Доминик берет пластиковую вилку, вертит ее в пальцах, а потом ломает, откидывая кончик с зубцами и пробуя большим пальцем оставшуюся часть на остроту.
— Я могу убить тебя этим, — говорит он. — И чем угодно другим.
— Чудесно, я уже понял, — фыркаю я. — Что-нибудь еще?
— Не ешь мои коричные палочки, я же вижу, как ты на них смотришь. Иначе я воткну сломанную вилку тебе в руку.
Я некоторое время смотрю на его невероятно красивое лицо, пытаясь найти хоть тень мысли в его глазах, а потом поднимаюсь, собираясь уйти, но он перехватывает меня за запястье.
— Но ты же не за этим пришел, Франциск? Не чтобы воровать чужую еду?
— Вообще именно за этим, но раз ты против, то я потерял интерес к нашей встрече.
Я даже не уверен, что Доминик поймет шутку, но он вдруг смеется, заразительно и звонко. А потом так же вдруг перестает, будто его переключили. Теперь он говорит голосом совершенно нормальным:
— Мама получила насчет тебя другие указания. Ты уже предстал перед Ним, одетый плотью нетленной, да? Я просто не очень понял. Мама говорит, что тебя нужно ис-сле-до-вать. Исследовать. Ты первый со времен этого, как его, Лазаря.
Я снова касаюсь пальцами своей шеи, искренне надеясь, что моя голова останется на месте.
— Так что мы будем держать тебя взаперти и считать твой пульс, — заканчивает Доминик. А потом я вдруг подаюсь к нему, хватаю за воротник, зашипев:
— Если ты думаешь, братик, что можешь меня запугать, то ты очень и очень неправ. Ты можешь убить меня, разумеется. А еще я могу убить тебя, находясь от тебя за тысячу километров. И даже после смерти я могу мучить твою душу. Вечно. Ты же католик, ты должен бояться ада.
Доминик отправляет в рот последний коричный пирожок, сосредоточенно его жует и его взгляд не выражает абсолютно никакого страха, но я чувствую, что жилка у него на шее бьется чуть быстрее.
— Ад это плохо, — говорит Доминик, обнажая блестящие, белые зубы. Я считаю веснушки у него на носу, чтобы успокоиться и не двинуть ему. Потому что с большой вероятностью, если я ему двину, он меня убьет. — Так ты согласен? Хочешь коричную палочку?

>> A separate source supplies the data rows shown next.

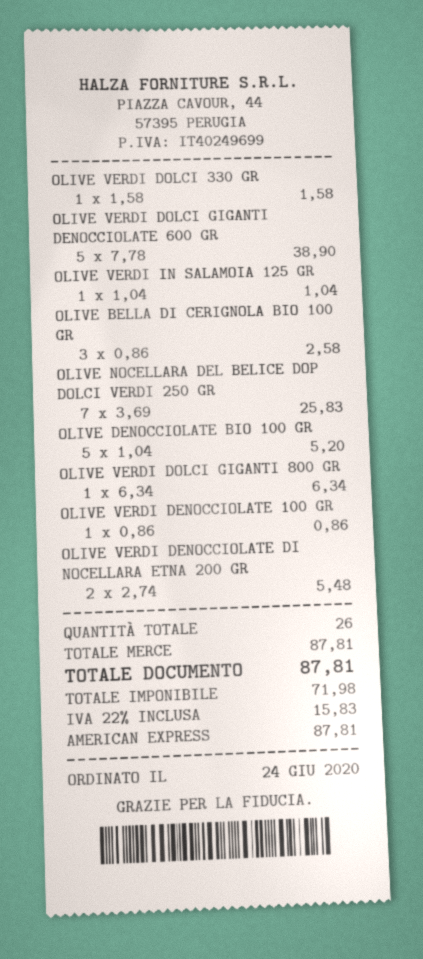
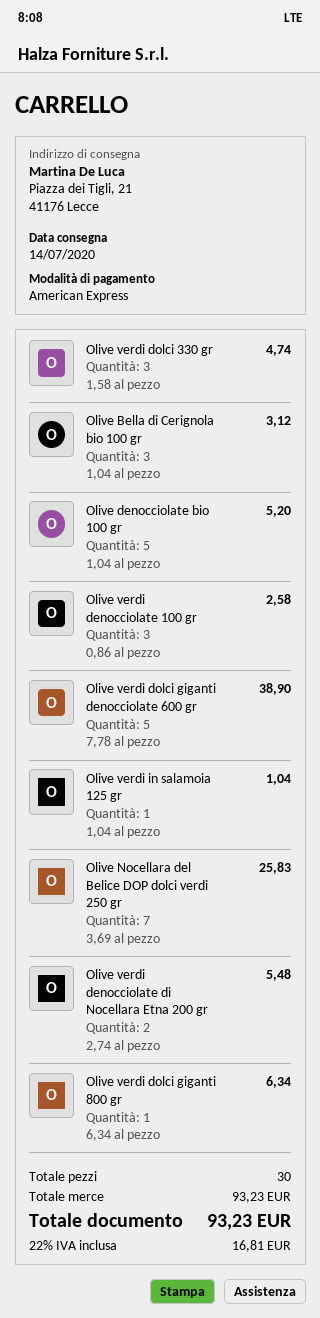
OLIVE VERDI DOLCI 330 GR: 1 x 1.58 = 1.58 -> 3 x 1.58 = 4.74
OLIVE BELLA DI CERIGNOLA BIO 100 GR: 3 x 0.86 = 2.58 -> 3 x 1.04 = 3.12
OLIVE VERDI DENOCCIOLATE 100 GR: 1 x 0.86 = 0.86 -> 3 x 0.86 = 2.58
total quantity: 26 -> 30
subtotal: 87.81 -> 93.23
tax: 22% = 15.83 -> 22% = 16.81
total: 87.81 -> 93.23

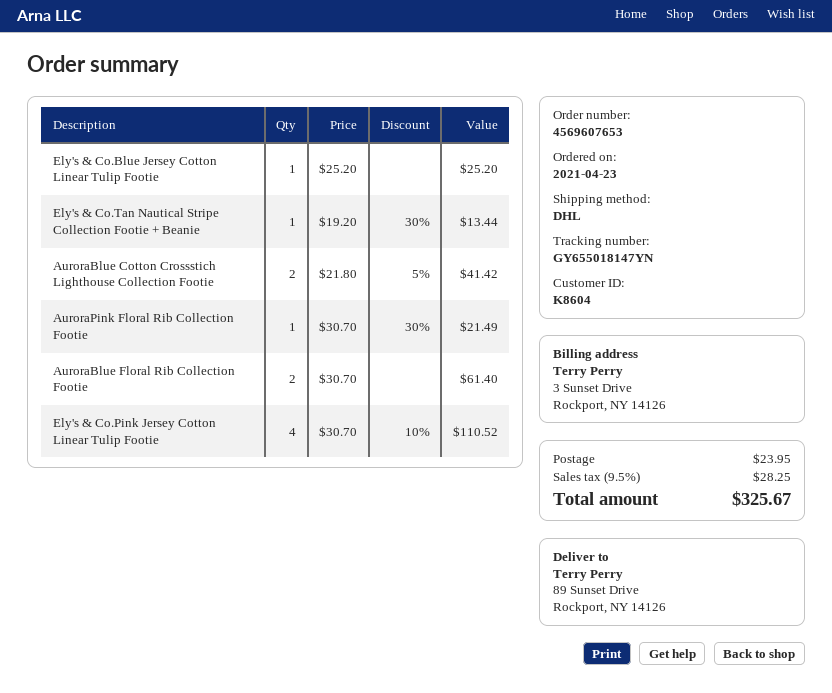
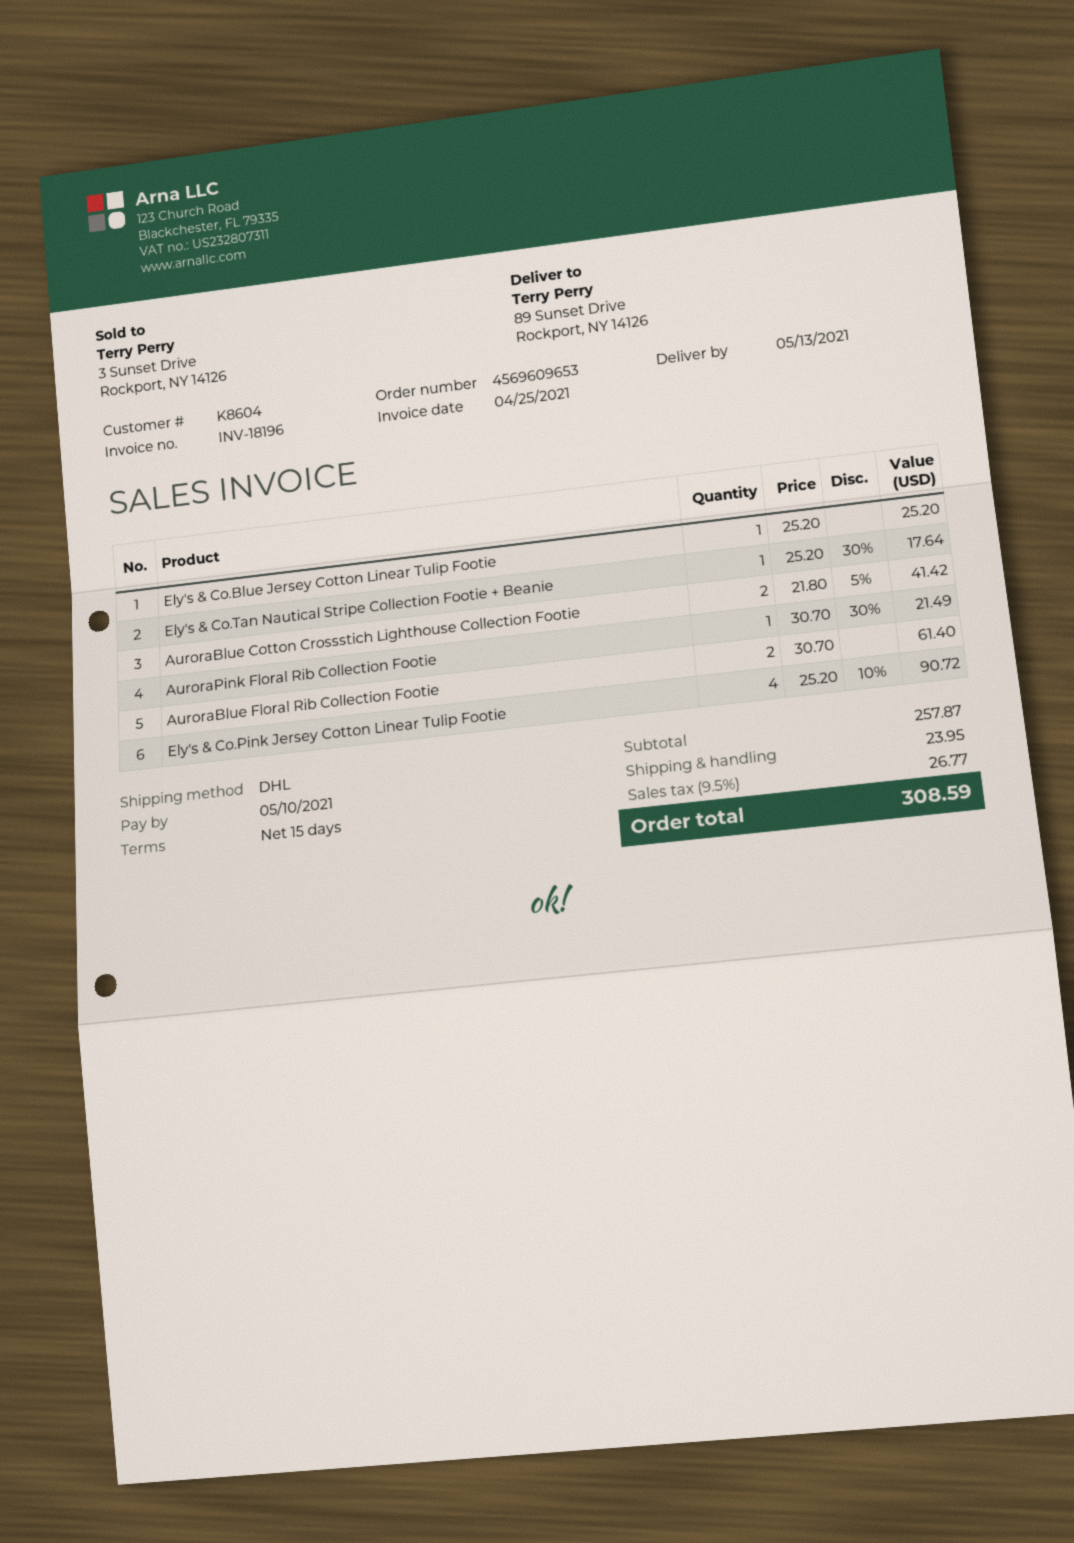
order number: 4569607653 -> 4569609653
Ely's & Co.Tan Nautical Stripe Collection Footie + Beanie: 1 x 19.20 - 30% = 13.44 -> 1 x 25.20 - 30% = 17.64
Ely's & Co.Pink Jersey Cotton Linear Tulip Footie: 4 x 30.70 - 10% = 110.52 -> 4 x 25.20 - 10% = 90.72
tax: 9.5% = 28.25 -> 9.5% = 26.77
total: 325.67 -> 308.59

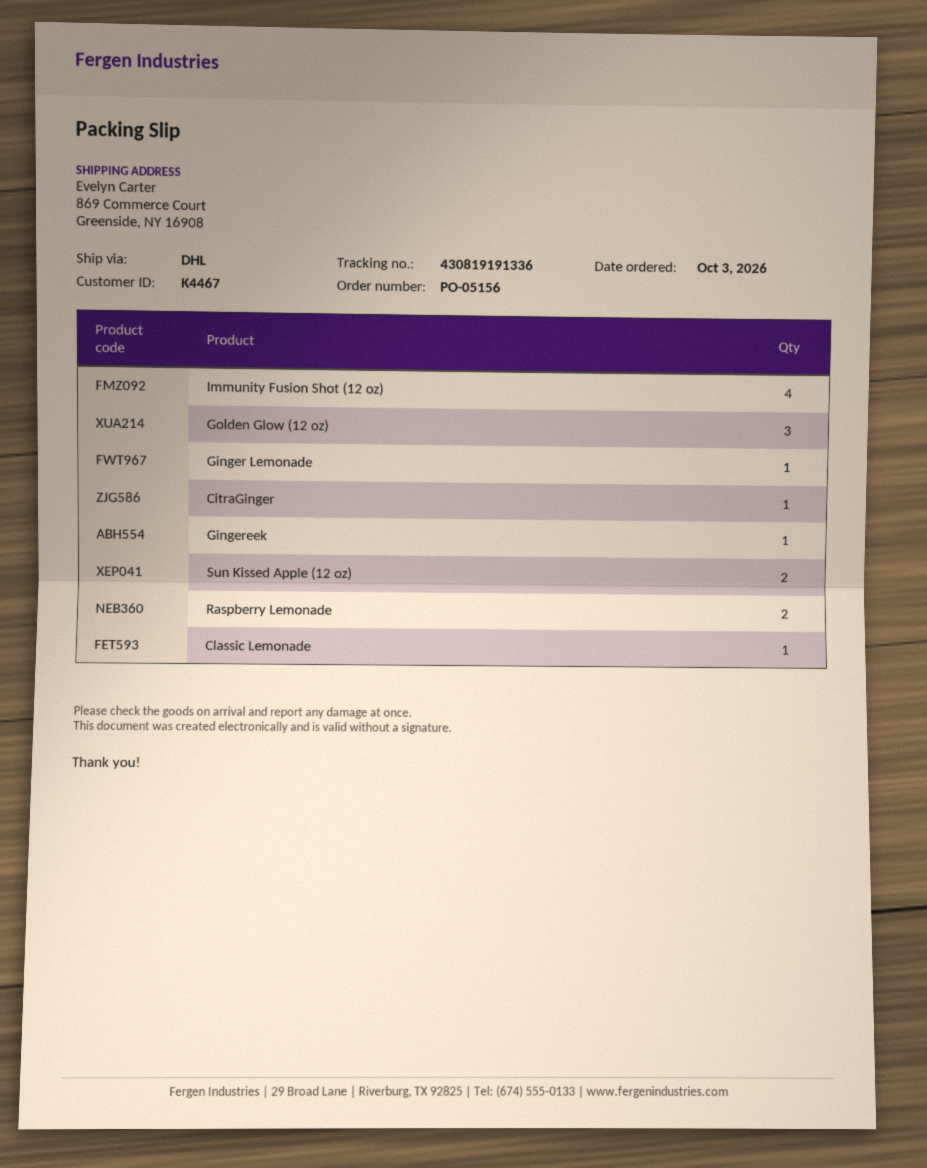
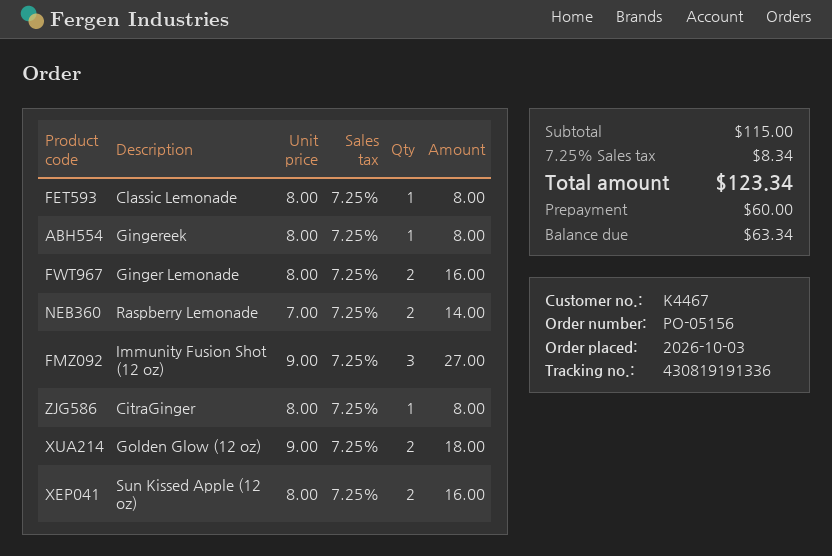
Immunity Fusion Shot (12 oz): 4 -> 3
Golden Glow (12 oz): 3 -> 2
Ginger Lemonade: 1 -> 2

Доминик продолжает лучезарно улыбаться, и я вдруг отпускаю его. Мне вспоминается та история из отцовской папки. Мальчик без жизни, без школы, без детства. Программа «Дело Господне», и все. Весь Доминик только строчка в отчетах прелатуры его матери. Я сажусь на место, почти пристыженный одной этой мыслью, смотрю на Доминика снова, глаза у него все такие же открытые и яркие.